こんなに悔しい気持ちは初めてだ

 テレビを抱えてコンドに戻り3階の私の部屋に入ると、疲れがどっと出た。悔しくて仕方がなかった。こんな悔しい気持ちは初めてだ。実際問題として金の問題なのだが、金が問題なのではないと思えてしまう自分の発想も腹立たしい。許せないと思いながらも、どうしてよいのかわからない。自分の住んでいるコンドの名前を話したことも良かったのかどうかも、わからない。
 すると突然、ノックがあった。誰かと思ったらコンドのガードマンのドアマンだった。チェーンをはずしロックを開けると、Judith(仮名)からの私宛のメッセージのメモを持ってきてくれていた。メモには、「テレビを買いましたね、高い値段(overcharge)で売ってしまったので、返金したい」と書いてあった。
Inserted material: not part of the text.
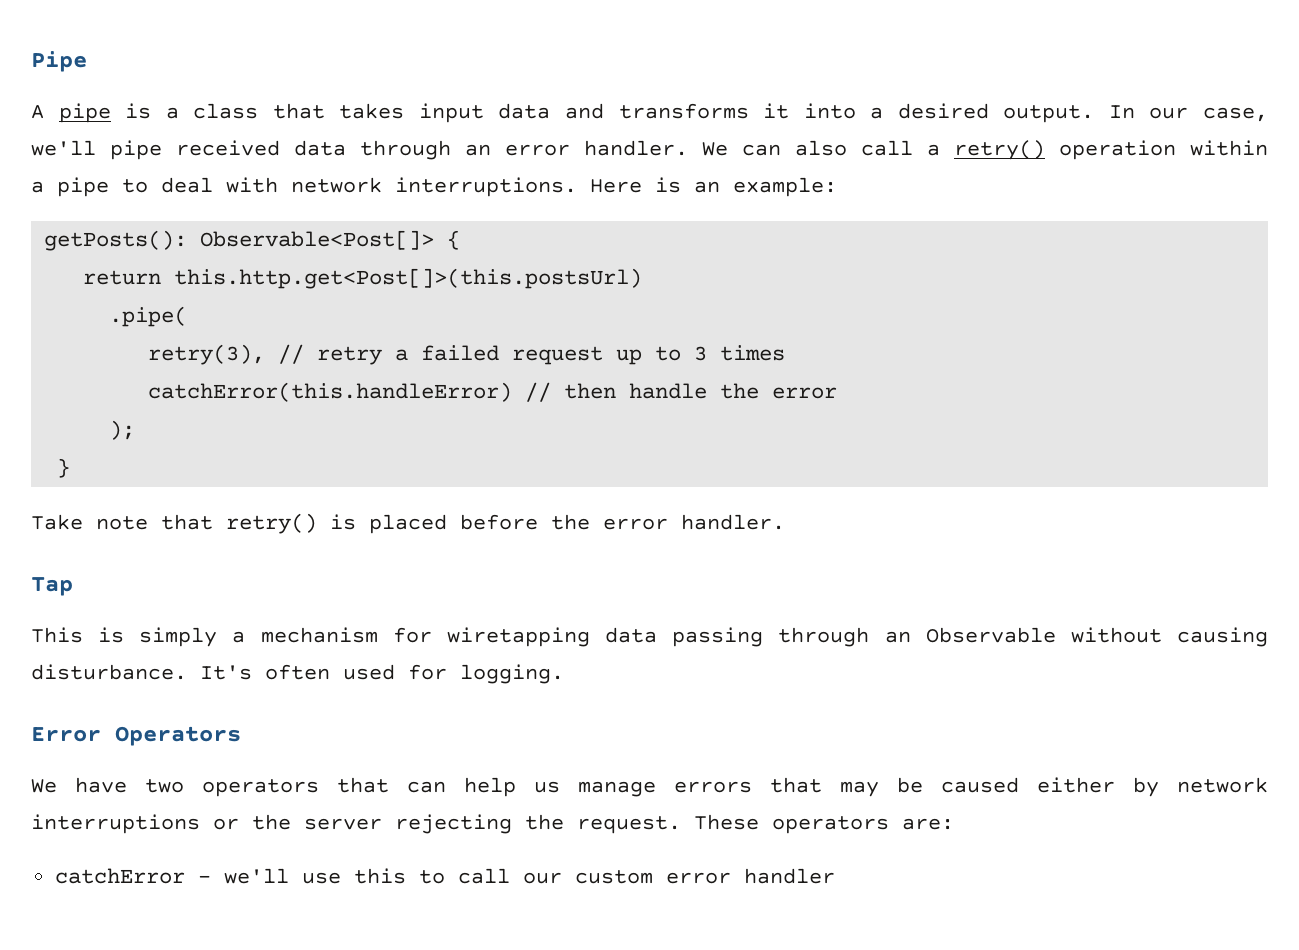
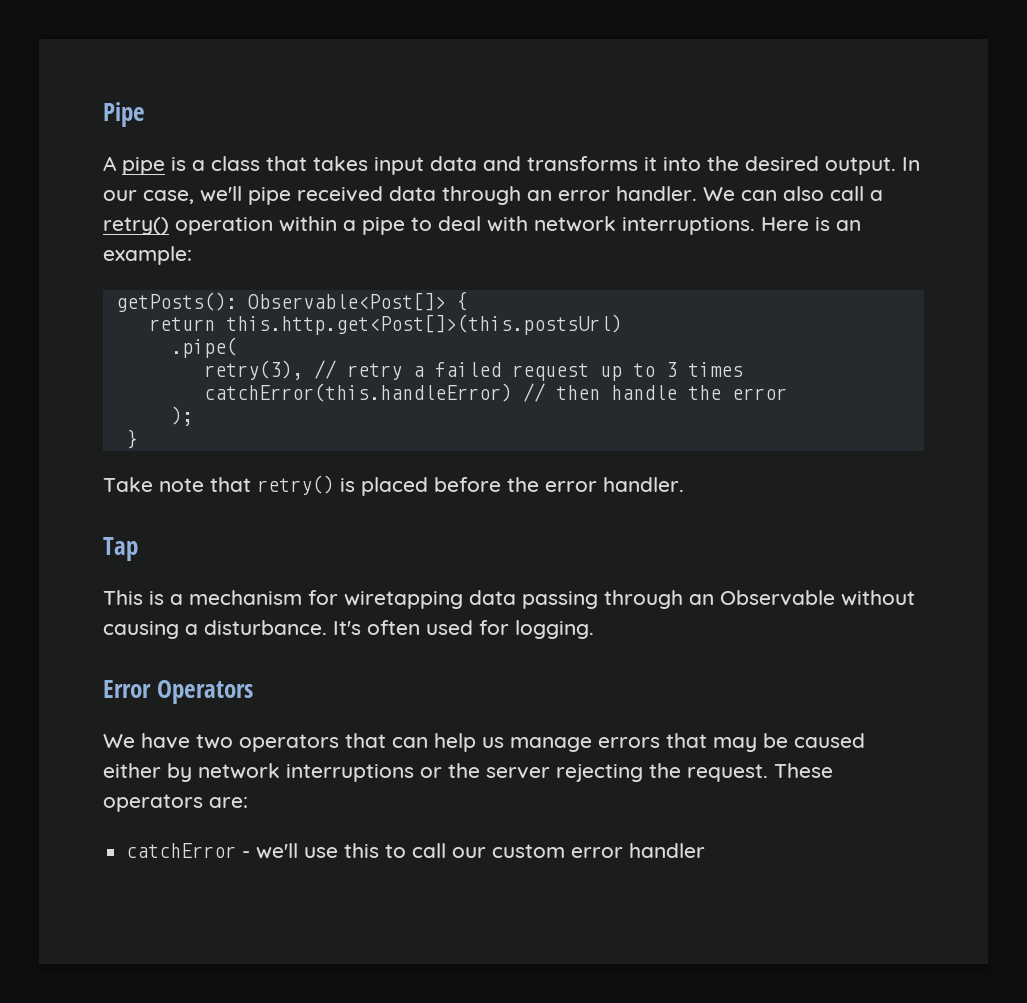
[870,107,884,119] a -> [707,156,739,171] the
[139,627,218,647] simply -> (164, 598) none
(1269, 637) none -> [185,624,198,635] a

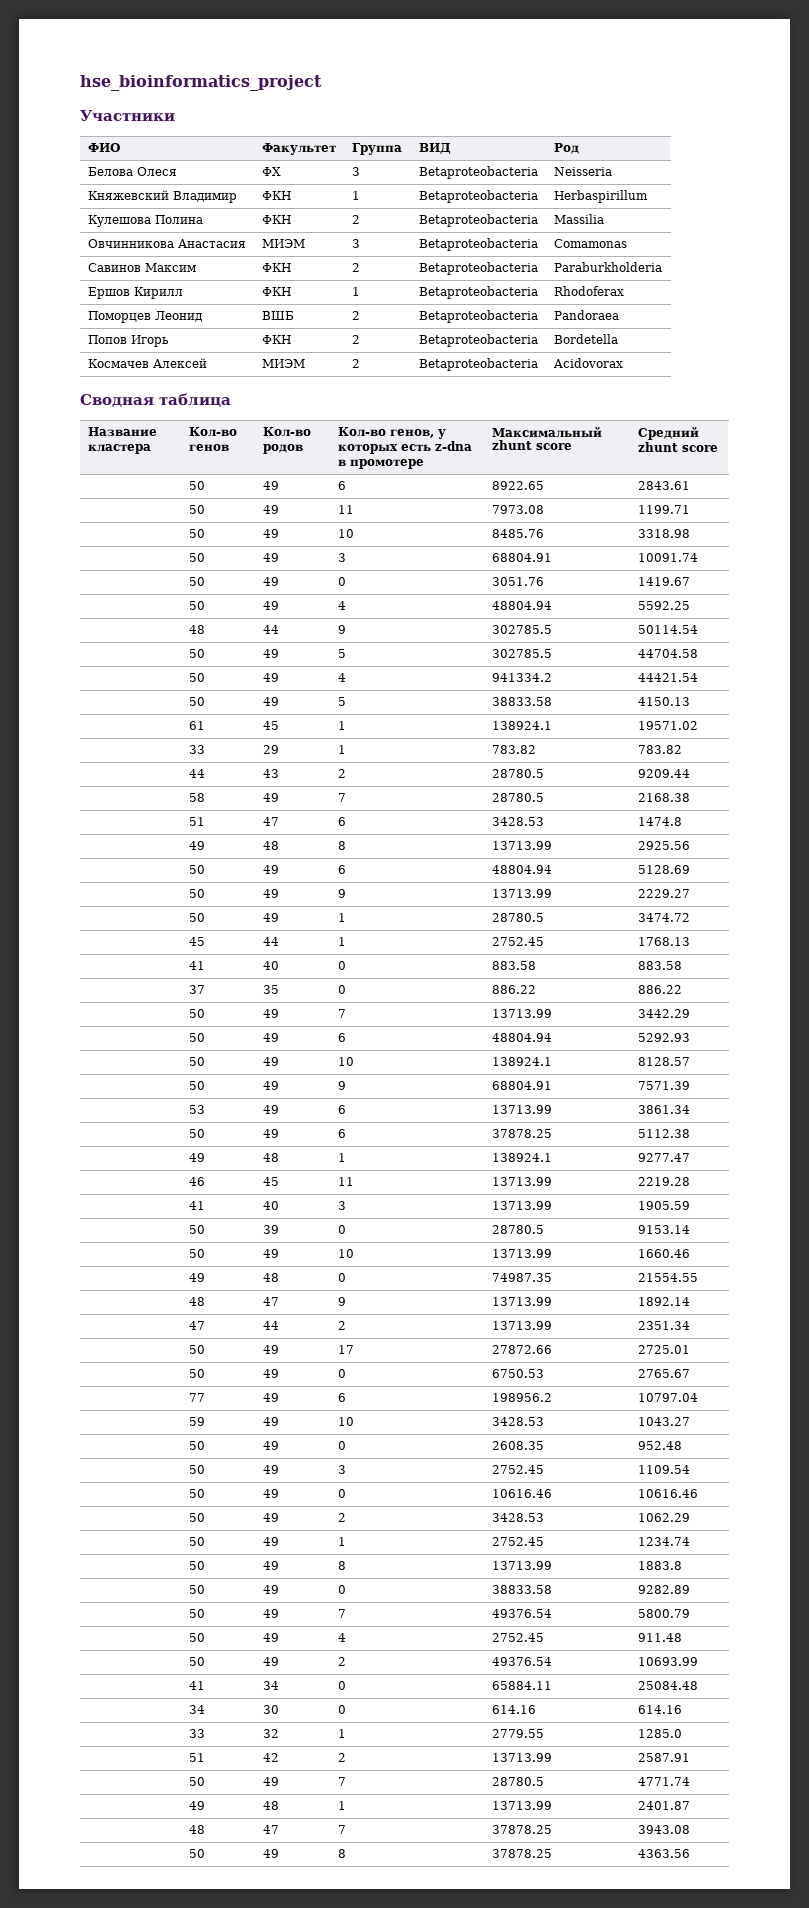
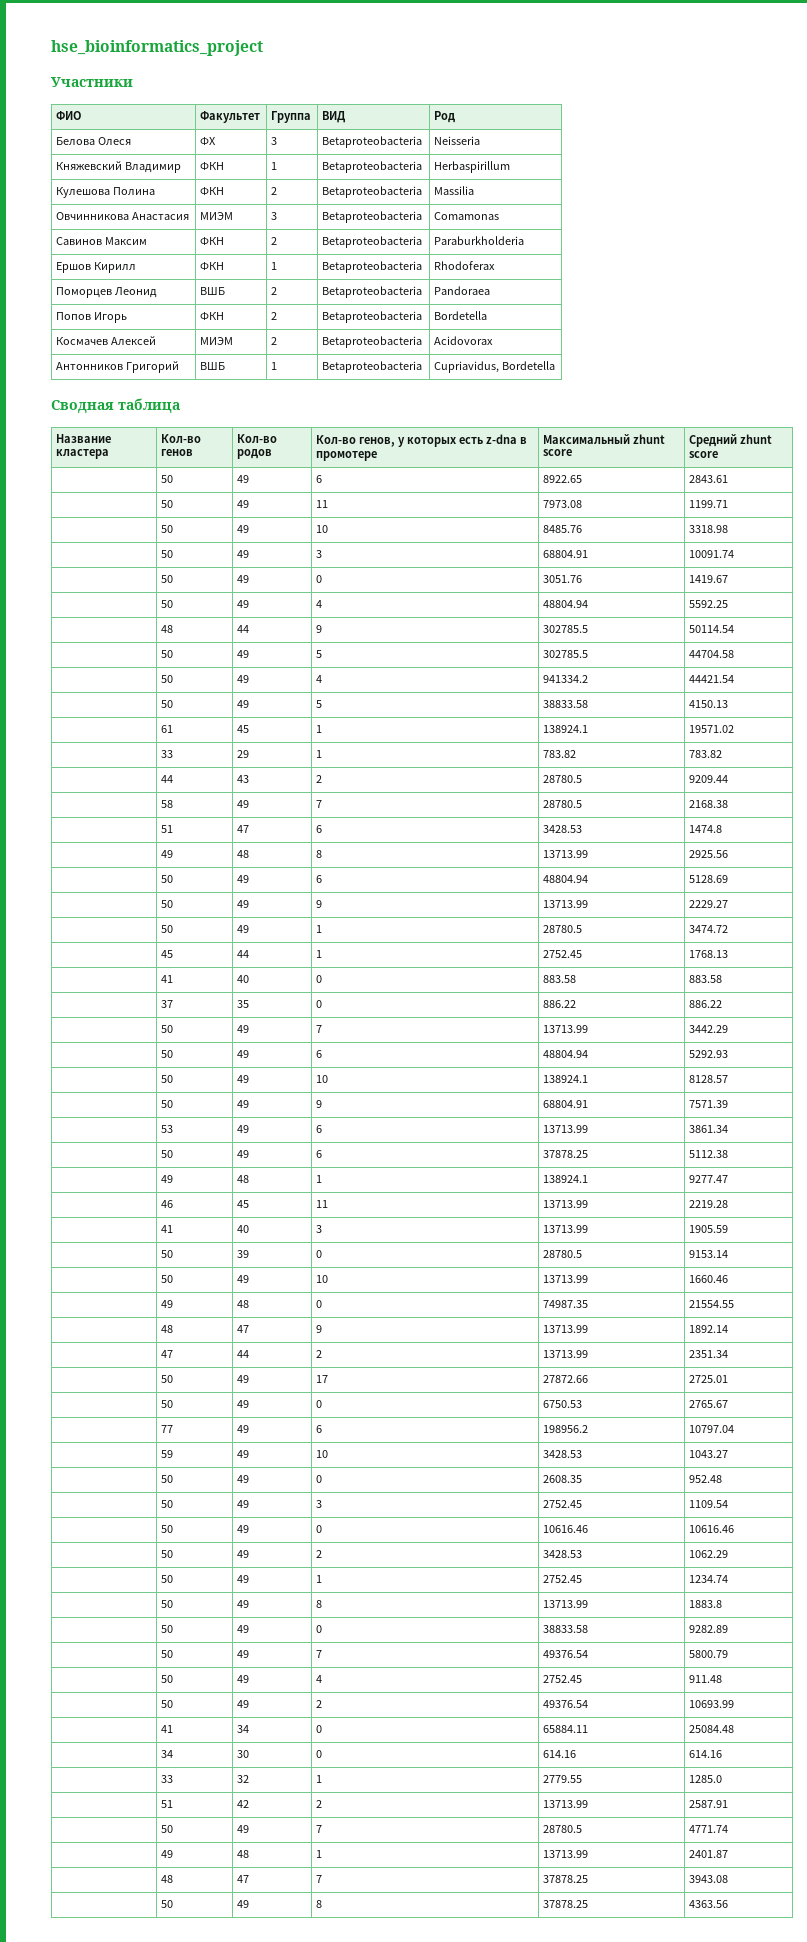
(623, 363) none -> [56,361,179,373] [200,362,226,370] [271,362,278,370] [322,361,423,373] [434,361,555,373] // Антонников Григорий | ВШБ | 1 | Betaproteobacteria | Сupriavidus, Bordetella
ガードマンに礼を言い、階下のロビーに行く。Judithは最近やってきたこのアパートの管理人であり、もちろん私がアパートを決めるときにいろいろな話をして知っていた。
 Judithに一部始終を話そうと思ったが、10のうち1も言えなかった。外国語とはもどかしいものだ。彼女の話では、その店から電話があって、間違えてお金を取りすぎたから来て下さいという内容で、丁寧な電話だったから、ともかく行ってごらんなさいと言う。のこのこ行って殺されはしまいかと私は考え、行っても危なくないかとJudithに尋ねると、まず大丈夫だろうと言う。ともかく行ってごらんなさいとJudithに再度言われて、行くことに決め、アパートを出る。